2

I have a requirement on a project where

  • I need to generate unique ID's.
  • ID's must be upper case.
  • I cannot check database to see if ID has been used previously.

We expect to have many millions of records added to database every month.

I have tried solutions here: PHP: How to generate a random, unique, alphanumeric string? and while they seem to work at first, my testing has shown there would be duplicates over time.

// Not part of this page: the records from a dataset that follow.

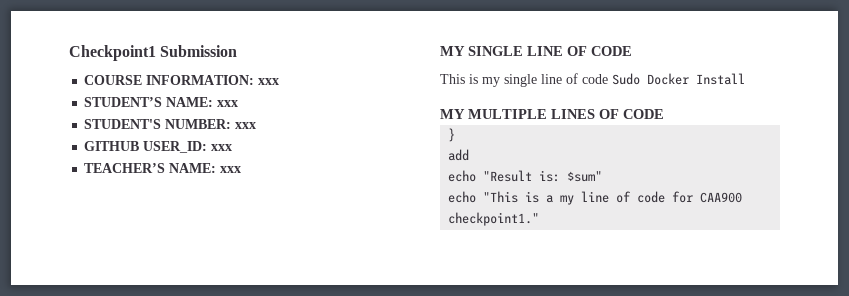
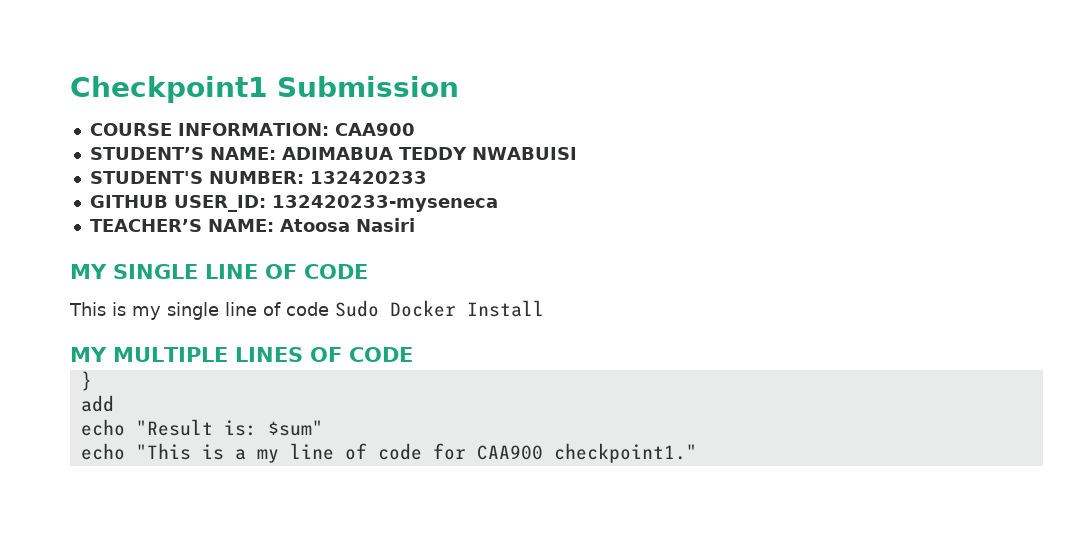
- COURSE INFORMATION: xxx
+ COURSE INFORMATION: CAA900
- STUDENT’S NAME: xxx
+ STUDENT’S NAME: ADIMABUA TEDDY NWABUISI
- STUDENT'S NUMBER: xxx
+ STUDENT'S NUMBER: 132420233
- GITHUB USER_ID: xxx
+ GITHUB USER_ID: 132420233-myseneca
- TEACHER’S NAME: xxx
+ TEACHER’S NAME: Atoosa Nasiri

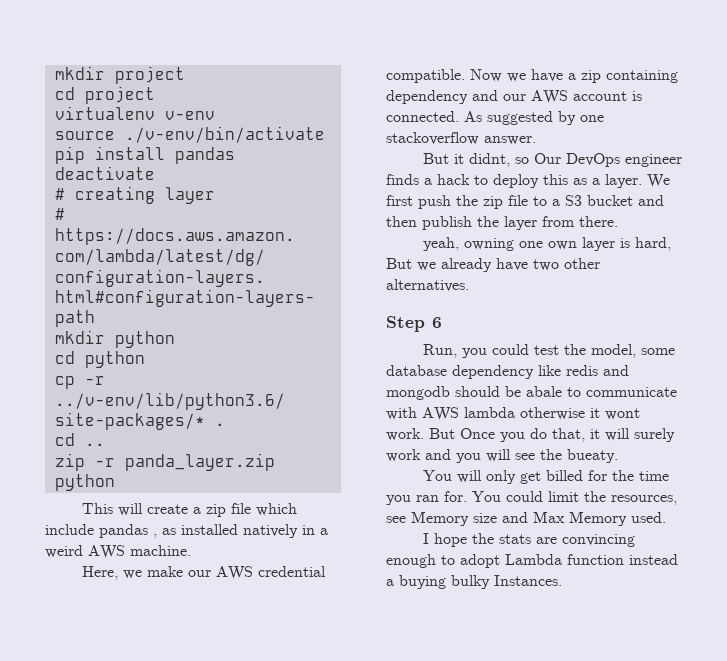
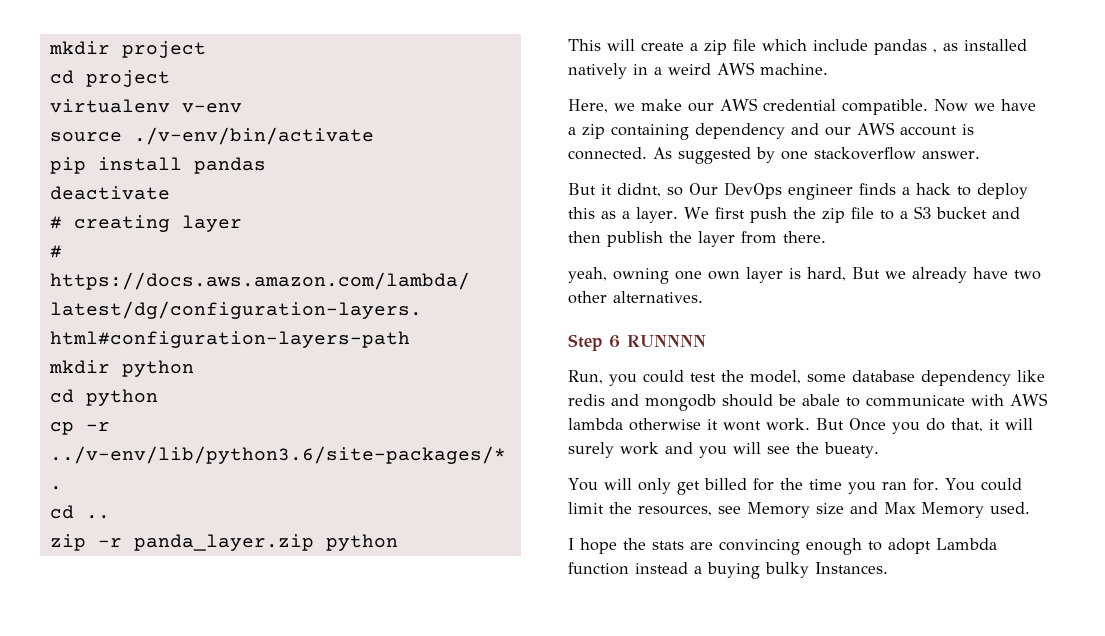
- Step 6
+ Step 6 RUNNNN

Now I am looking at using uniqid with a prefix. The problem I found using uniqid without a prefix is that duplicates will be generated when simultaneous requests come into server at the same exact time. I am hoping using a prefix would solve this.
I am thinking of using this function:

private function generate_id()
{
    $alpha_numeric = 'ABCDEFGHIJKLMNPQRSTUVWXYZ0123456789';
    $max = strlen($alpha_numeric);
    $prefix = '';

    for ($i = 0; $i < 5; $i++)
    {
        $prefix .= $alpha_numeric[random_int(0, $max - 1)];
    }
    return strtoupper(uniqid($prefix));
}

The prefix would be a 5 character alphanumeric string. Would this be enough to satisfy my requirements?

*****Edit*****

Using a UUID as suggested would be the best way to limit the chance of collision but it has been decided to go with the approach above but increase the prefix to 7 characters. The chance of a collision if two ID's where generated at the same millisecond would be around 1 in 8.3 million. That has been deemed acceptable by the higher ups.

Tom Vaughan
  • 390
  • 2
  • 16
  • 3
    Maybe you can use some library like this: https://github.com/ramsey/uuid to render UUID? – Tomasz Aug 16 '18 at 14:56
  • Maybe, you could use an array or something similar to identify what id's have already been used. – Comp Aug 16 '18 at 14:57
  • 1
    @Comp So how is OP going to a) keep a 100,000,000 entry array in memory and b) load it without doing a query on the database – RiggsFolly Aug 16 '18 at 15:08
  • If you use MSSQL server as your Database Engine you could use the `GUID` (Globally Unique IDentifier) approach using the `NEWID()` function. Please read more here: https://learn.microsoft.com/en-us/sql/t-sql/functions/newid-transact-sql?view=sql-server-2017 – gkoul Aug 16 '18 at 16:09
  • @RiggsFolly without query would go but yes array would be too big I didn't think about that. – Comp Aug 16 '18 at 17:43

4 Answers4

1

If you use Composer or external libraries see https://github.com/ramsey/uuid

or this function may meet your needs. For your needs strtoupper the result:

/**
 * generate
 *
 * Returns a version 4 UUID
 *
 * @access public
 * @return string
 */
public static function generate()
{
    $data = openssl_random_pseudo_bytes(16);

    $data[6] = chr(ord($data[6]) & 0x0f | 0x40); // set version to 0100
    $data[8] = chr(ord($data[8]) & 0x3f | 0x80); // set bits 6-7 to 10

    return vsprintf('%s%s-%s-%s-%s-%s%s%s', str_split(bin2hex($data), 4));
}

See https://en.wikipedia.org/wiki/Universally_unique_identifier#Version_4_(random)

Ron Dobley
  • 143
  • 8
0

Have you considered using an Unique key in the database to enforce uniqueness? In which case you won't have to check for duplicates yourself, but will generate unique value and attempt to insert the record in the DB until you succeed.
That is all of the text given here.